Background:
* Post-transplantation cyclophosphamide (PTCy) reduces rates of severe acute and chronic graft-versus-host disease (GVHD) after allogeneic hematopoietic cell transplantation (HCT) and safely facilitates human leukocyte antigen (HLA)-haploidentical HCT
* When clinically translated, the dose (50 mg/kg) and timing (days +3 and +4) of PTCy used were partly extrapolated from murine major histocompatibility complex (MHC)-matched skin allografting models and were partly empirical
* In both MHC-haploidentical and MHC-disparate murine HCT models, a dose of 25 mg/kg/day was superior to 50 mg/kg/day on days +3 and +4 in terms of protection against GVHD severity and mortality. Lower dosing of PTCy also was associated with less broad reduction of T-cell numbers after PTCy and lower toxicity than higher dosing.
* In patients on an NIH study using myeloablative conditioning and bone marrow as the graft source, a dose of 25 mg/kg/day on days +3/+4 has been associated with more rapid engraftment, less toxicity, and potentially better immune function without an increase in acute GVHD.
* The optimal dosing of PTCy potentially may differ depending on the graft source (bone marrow versus peripheral blood stem cells) and HLA disparity (HLA-matched vs. HLA-partially mismatched).
Objective:
* Phase I: Determine the lowest effective dose of post-transplantation cyclophosphamide (PTCy) in combination with sirolimus and mycophenolate mofetil (MMF) as graft-versus-host disease (GVHD) prophylaxis after reduced intensity conditioning and peripheral blood stem cell transplantation (PBSCT), as assessed by primary graft failure AND Grade III-IV acute GVHD as the dose limiting toxicities (DLTs). This lowest effective dose will be evaluated in parallel for HLA-matched and HLA-haploidentical HCT in different arms of the study.

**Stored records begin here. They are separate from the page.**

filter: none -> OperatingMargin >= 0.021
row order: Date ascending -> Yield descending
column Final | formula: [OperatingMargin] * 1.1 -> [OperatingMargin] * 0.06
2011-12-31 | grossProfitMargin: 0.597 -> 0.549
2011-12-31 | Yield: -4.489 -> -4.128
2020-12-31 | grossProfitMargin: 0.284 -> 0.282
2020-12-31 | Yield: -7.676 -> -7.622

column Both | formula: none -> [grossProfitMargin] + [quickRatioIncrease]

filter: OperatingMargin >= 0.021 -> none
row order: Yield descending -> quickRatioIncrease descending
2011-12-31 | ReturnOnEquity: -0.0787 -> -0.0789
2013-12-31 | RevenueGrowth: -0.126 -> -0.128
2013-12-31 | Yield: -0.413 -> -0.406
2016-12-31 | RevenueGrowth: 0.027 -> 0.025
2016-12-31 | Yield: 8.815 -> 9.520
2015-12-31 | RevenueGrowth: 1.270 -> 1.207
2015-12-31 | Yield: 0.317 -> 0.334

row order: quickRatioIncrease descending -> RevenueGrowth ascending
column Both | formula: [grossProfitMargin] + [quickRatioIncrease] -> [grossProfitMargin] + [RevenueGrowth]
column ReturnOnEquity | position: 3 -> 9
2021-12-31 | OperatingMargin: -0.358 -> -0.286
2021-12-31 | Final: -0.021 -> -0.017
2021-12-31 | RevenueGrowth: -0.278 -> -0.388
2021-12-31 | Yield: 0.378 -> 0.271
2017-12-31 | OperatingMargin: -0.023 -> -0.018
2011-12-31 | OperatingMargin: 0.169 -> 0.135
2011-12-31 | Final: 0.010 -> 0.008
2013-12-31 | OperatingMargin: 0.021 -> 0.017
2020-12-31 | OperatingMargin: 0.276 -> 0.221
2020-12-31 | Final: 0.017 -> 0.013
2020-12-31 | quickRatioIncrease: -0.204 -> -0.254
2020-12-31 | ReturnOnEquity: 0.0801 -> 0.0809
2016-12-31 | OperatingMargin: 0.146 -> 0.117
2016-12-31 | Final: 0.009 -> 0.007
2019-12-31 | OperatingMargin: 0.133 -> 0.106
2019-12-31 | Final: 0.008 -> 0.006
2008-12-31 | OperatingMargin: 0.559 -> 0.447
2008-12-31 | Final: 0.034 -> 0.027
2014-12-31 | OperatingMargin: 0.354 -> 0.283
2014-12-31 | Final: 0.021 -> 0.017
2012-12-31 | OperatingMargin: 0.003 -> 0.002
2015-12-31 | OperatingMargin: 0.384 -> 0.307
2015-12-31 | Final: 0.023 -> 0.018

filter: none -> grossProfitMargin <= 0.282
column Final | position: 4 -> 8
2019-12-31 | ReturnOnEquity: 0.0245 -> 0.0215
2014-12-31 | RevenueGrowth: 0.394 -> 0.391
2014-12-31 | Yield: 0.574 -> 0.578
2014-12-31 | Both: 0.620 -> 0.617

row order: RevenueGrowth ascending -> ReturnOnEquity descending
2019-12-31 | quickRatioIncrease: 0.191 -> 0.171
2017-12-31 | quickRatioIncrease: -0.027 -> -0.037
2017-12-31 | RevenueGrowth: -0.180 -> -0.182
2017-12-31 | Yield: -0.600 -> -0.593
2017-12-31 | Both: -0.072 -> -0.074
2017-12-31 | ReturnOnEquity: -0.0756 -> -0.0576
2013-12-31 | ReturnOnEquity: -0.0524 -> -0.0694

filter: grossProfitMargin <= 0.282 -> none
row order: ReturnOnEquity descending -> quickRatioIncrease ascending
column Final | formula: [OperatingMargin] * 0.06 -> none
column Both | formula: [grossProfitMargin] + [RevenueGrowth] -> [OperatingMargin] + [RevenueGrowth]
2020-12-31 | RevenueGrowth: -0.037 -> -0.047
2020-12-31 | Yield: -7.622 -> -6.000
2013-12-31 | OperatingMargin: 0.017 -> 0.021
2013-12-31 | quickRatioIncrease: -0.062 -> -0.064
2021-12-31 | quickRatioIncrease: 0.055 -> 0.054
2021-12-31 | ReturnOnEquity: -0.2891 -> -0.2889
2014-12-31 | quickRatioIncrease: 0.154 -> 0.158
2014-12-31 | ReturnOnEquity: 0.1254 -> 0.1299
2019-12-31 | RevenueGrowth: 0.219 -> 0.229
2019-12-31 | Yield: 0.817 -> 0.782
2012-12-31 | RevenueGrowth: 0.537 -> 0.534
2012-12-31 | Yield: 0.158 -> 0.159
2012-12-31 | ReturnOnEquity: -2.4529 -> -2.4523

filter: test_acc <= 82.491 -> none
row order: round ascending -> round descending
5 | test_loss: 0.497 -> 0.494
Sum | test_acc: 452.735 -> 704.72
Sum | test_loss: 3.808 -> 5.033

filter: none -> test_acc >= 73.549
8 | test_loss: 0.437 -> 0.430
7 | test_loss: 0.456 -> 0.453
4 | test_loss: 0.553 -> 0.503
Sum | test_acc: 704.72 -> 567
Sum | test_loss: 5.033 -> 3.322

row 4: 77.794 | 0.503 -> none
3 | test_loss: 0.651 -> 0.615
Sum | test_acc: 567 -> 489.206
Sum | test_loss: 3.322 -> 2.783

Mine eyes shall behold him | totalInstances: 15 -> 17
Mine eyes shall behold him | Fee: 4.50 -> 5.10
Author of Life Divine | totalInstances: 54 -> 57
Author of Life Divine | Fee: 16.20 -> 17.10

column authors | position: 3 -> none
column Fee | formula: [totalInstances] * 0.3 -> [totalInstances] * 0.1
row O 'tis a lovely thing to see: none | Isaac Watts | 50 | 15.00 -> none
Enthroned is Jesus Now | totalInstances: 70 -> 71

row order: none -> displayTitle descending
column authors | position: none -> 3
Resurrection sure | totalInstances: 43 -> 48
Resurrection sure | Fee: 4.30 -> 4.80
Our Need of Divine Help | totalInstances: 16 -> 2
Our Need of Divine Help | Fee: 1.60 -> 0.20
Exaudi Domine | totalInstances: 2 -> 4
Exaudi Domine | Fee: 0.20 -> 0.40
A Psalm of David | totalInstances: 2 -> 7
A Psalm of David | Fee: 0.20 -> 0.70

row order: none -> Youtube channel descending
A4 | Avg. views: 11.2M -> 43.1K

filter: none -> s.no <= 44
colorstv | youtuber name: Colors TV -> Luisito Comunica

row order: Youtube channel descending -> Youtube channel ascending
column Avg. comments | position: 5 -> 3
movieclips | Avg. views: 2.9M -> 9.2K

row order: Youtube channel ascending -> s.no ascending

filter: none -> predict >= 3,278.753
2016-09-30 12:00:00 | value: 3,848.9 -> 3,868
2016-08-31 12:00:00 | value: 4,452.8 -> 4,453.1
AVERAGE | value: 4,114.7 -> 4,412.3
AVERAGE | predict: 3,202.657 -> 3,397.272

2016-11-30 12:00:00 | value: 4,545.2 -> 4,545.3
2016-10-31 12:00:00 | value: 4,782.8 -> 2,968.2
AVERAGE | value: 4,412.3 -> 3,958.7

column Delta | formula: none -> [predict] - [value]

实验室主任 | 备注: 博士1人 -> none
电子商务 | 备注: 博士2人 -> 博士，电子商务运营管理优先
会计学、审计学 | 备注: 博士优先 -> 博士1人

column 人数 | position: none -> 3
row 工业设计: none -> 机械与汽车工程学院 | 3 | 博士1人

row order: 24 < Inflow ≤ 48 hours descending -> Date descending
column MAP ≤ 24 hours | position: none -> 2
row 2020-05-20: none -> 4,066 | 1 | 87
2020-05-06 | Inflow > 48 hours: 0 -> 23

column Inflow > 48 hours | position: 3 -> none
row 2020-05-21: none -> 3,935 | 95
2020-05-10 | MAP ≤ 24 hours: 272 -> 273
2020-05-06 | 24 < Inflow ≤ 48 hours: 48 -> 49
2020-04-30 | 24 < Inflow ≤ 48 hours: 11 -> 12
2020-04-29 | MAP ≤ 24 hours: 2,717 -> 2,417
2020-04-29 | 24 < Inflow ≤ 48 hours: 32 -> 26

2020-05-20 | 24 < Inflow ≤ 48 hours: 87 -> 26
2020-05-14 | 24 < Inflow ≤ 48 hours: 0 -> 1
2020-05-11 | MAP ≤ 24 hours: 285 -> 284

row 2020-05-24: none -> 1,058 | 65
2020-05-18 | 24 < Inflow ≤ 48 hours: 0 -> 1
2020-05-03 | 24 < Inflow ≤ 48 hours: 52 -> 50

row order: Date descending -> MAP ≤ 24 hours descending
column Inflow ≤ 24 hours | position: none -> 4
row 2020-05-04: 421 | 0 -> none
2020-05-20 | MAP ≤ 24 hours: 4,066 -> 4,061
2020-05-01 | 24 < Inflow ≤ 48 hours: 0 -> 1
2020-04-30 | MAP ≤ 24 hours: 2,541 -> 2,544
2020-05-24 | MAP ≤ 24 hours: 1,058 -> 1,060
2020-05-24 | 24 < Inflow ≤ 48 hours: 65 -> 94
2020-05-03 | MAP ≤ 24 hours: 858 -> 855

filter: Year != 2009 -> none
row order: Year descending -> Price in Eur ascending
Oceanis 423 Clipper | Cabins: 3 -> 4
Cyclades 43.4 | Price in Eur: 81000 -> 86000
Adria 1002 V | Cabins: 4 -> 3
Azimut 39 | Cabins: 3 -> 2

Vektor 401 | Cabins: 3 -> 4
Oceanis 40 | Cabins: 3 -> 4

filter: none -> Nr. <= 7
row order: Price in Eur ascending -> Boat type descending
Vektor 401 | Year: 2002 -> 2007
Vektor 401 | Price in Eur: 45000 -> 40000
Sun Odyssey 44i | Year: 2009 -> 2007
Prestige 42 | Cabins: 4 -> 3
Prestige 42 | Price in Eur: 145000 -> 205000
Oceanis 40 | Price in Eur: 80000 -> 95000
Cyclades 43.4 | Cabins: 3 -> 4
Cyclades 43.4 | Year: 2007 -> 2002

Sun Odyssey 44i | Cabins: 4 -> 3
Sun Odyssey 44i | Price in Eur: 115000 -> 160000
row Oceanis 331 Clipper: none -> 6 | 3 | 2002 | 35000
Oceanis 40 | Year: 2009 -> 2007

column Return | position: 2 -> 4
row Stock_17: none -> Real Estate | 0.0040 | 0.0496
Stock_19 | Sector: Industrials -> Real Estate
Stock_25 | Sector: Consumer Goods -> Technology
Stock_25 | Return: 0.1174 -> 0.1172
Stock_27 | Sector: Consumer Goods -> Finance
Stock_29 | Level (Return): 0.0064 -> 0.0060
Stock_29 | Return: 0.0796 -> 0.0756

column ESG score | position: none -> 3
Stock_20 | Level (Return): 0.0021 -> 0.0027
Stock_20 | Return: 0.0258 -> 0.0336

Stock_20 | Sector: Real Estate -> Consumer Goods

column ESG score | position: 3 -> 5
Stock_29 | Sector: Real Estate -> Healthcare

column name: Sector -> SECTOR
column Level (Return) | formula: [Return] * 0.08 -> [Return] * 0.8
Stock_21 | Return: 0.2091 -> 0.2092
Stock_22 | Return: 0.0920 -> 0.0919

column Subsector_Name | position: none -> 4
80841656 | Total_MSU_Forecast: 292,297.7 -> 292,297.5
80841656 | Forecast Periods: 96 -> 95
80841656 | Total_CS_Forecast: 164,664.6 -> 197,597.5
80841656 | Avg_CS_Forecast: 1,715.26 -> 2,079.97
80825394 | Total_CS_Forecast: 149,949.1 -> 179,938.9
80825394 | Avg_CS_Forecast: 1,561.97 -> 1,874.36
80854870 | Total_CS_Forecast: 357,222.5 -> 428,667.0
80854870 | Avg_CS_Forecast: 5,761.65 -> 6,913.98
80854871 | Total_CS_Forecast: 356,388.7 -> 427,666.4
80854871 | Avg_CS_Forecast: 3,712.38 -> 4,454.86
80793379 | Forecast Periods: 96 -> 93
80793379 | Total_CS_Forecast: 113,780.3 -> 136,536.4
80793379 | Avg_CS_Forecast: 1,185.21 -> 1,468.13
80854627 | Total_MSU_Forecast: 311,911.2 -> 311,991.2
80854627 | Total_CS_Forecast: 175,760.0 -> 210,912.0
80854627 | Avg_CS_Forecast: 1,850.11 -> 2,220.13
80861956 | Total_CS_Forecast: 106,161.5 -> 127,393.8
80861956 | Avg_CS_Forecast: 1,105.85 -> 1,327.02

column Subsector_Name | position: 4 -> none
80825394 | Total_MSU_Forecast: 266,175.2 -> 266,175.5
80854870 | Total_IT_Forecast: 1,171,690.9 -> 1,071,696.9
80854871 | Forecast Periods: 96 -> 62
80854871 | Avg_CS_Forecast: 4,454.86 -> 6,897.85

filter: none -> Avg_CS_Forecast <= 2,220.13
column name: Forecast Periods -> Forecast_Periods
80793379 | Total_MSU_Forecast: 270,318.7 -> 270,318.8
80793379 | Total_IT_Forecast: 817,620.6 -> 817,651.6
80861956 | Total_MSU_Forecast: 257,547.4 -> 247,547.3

* Phase II: Evaluate the efficacy of PTCy, at the lowest dose determined for each HLA-matching arm from phase I, as assessed by 1-year GVHD-free relapse-free survival (GRFS) rate.
Eligibility:
-Recipient Participant:
* Histologically or cytologically confirmed hematologic malignancy with standard indication for allogeneic hematopoietic cell transplantation
* Age \>= 50 years or 18-49 years but considered ineligible for myeloablative conditioning.
* At least one potentially suitable HLA-haploidentical or 10/10 (HLA-A, B, C, DR, DQ) related or unrelated donor.
* Karnofsky performance score \>= 70
* Adequate organ function
Design:
* Open-label, multi-center, non-randomized, phase I/II study.
* All recipient participants will receive reduced intensity conditioning, peripheral blood stem cell (PBSC) HCT, and GVHD prophylaxis with PTCy, MMF, and sirolimus.
* There will be two parallel arms: one using HLA-haploidentical donors and one using HLA-matched related or unrelated donors.
* A small pilot of 10 evaluable participants per arm will receive the standard PTCy 50 mg/kg/day on days +3/+4 to obtain a limited amount of comparative clinical, pharmacokinetic, and T-cell immunophenotyping data.
* The study will proceed to a novel phase I time-to-event Bayesian optimal interval (TITE-BOIN) trial design to find the lowest acceptable dose of PTCy for each arm. Primary graft failure and grade III-IV aGVHD at day +100 post-transplant are defined PTCy dose-limiting toxicities.
* Three dose levels of PTCy: 35, 25, and 15 mg/kg/day on days +3 and +4 are planned in each arm of phase I.
* Recipient participants will be evaluated for development of grade III-IV acute GVHD (aGVHD) and primary graft failure at day +100 as the dose-limiting toxicities. Once the optimal PTCy dose for PBSC transplantation is determined for each arm, we will conduct a phase II expansion for each arm to estimate the efficacy of PTCy in combination with sirolimus and mycophenolate mofetil as GVHD prophylaxis. 1-year GRFS rate will be the primary endpoint during the phase II part.